After years of being told to eat every 2 hours, we’re learning that creating times where the body does not have food coming in is good for our gut, our cells, our sleep, and our waistline. It’s been shown to improve how cells respond to insulin, help people lose weight, and be part of the treatment for some metabolic disorders such as diabetes.
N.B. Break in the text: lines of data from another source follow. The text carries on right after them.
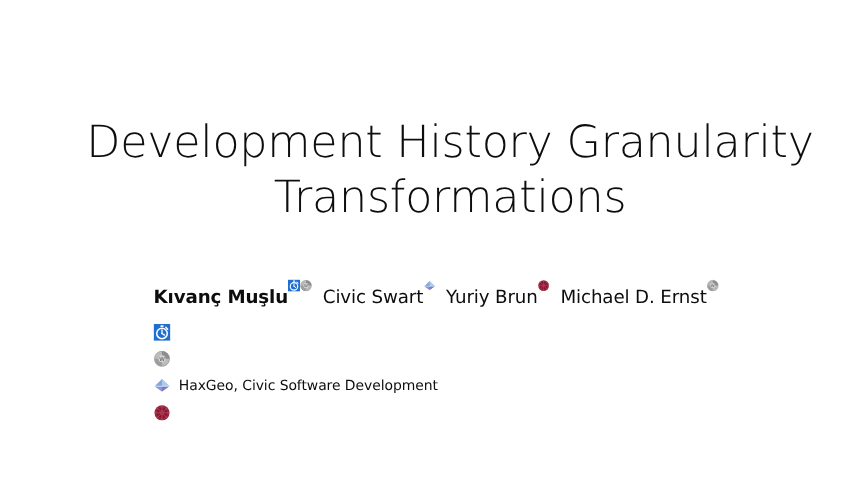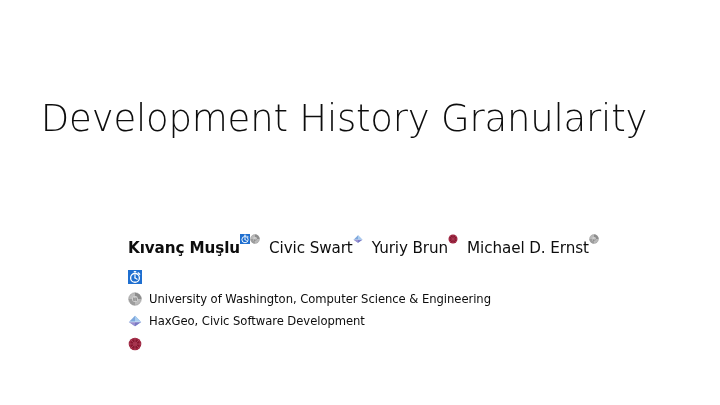--- a/index.html
+++ b/index.html
@@ -18,21 +18,21 @@
 
   #slide {
     position: absolute;
     inset: 0;
     background: #ffffff;
   }
 
   
   #title-block {
     position: absolute;
-    left: 20px;
+    left: 51px;
     top: 96px;
     width: 648px;
     text-align: center;
   }
   .title-line {
     font-family: "DejaVu Sans", "Liberation Sans", sans-serif;
     font-weight: 300;
     font-size: 37px;
     line-height: 46px;
     letter-spacing: -0.2px;
@@ -105,20 +105,21 @@
   .ic-sm { width: 10px; height: 10px; display: inline-block; }
   .ic-sm svg { display: block; width: 100%; height: 100%; }
 </style>
 </head>
 <body>
 
 <div id="slide">
 
   <div id="title-block">
     <div class="title-line l1">Development History Granularity</div>
+    <div class="title-line l2">Transformations</div>
   </div>
 
   <div id="authors-block">
 
     <span class="author"><span class="author-name bold">Kıvanç Muşlu</span><span class="sup"><span class="ic-sm">
           <svg viewBox="0 0 16 16" xmlns="http://www.w3.org/2000/svg">
             <rect x="0" y="0" width="16" height="16" fill="#1f6fd0"></rect>
             <rect x="6.6" y="1.2" width="2.8" height="1.6" fill="#ffffff"></rect>
             <circle cx="8" cy="9" r="5" fill="none" stroke="#ffffff" stroke-width="1.5"></circle>
             <path d="M8 9 L8 5.6" stroke="#ffffff" stroke-width="1.3" stroke-linecap="round"></path>
@@ -177,21 +178,20 @@
     <div class="affil-row">
       <span class="affil-icon">
         <svg class="ic" viewBox="0 0 16 16" xmlns="http://www.w3.org/2000/svg">
           <circle cx="8" cy="8" r="7.2" fill="#bcbcbc" stroke="#909090" stroke-width="0.6"></circle>
           <path d="M8 0.8 A7.2 7.2 0 0 1 15.2 8 L8 8 Z" fill="#8d8d8d"></path>
           <path d="M8 8 L0.8 8 A7.2 7.2 0 0 0 8 15.2 Z" fill="#9d9d9d"></path>
           <circle cx="8" cy="8" r="3.4" fill="#d4d4d4"></circle>
           <text x="8" y="10.4" font-size="5.4" font-family="DejaVu Sans, sans-serif" fill="#555555" text-anchor="middle">W</text>
         </svg>
       </span>
-      <span class="affil-text">University of Washington, Computer Science &amp; Engineering</span>
     </div>
 
     <div class="affil-row">
       <span class="affil-icon">
         <svg class="ic" viewBox="0 0 16 16" xmlns="http://www.w3.org/2000/svg">
           <path d="M8 2 L15 9 L8 14 L1 9 Z" fill="#7fa8dd"></path>
           <path d="M8 2 L15 9 L8 9 Z" fill="#a8cdf0"></path>
           <path d="M1 9 L8 9 L8 14 Z" fill="#9a8fd0"></path>
           <path d="M8 9 L15 9 L8 14 Z" fill="#7b78c4"></path>
           <path d="M1 9 L15 9" stroke="#dce9f8" stroke-width="0.8"></path>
It’s generally accepted as safe unless you are pregnant, breastfeeding, have a history of eating disorders or are underweight. Those who are taking medication for diabetes, high blood pressure or other cardiovascular disease should seek guidance from their physician as medication adjustments and monitoring may be advised.


How do you do it?


During the fasting window you will consume only water, tea and black coffee (less coffee during the fasting window, may give you better results). During the eating window you consume a balanced diet.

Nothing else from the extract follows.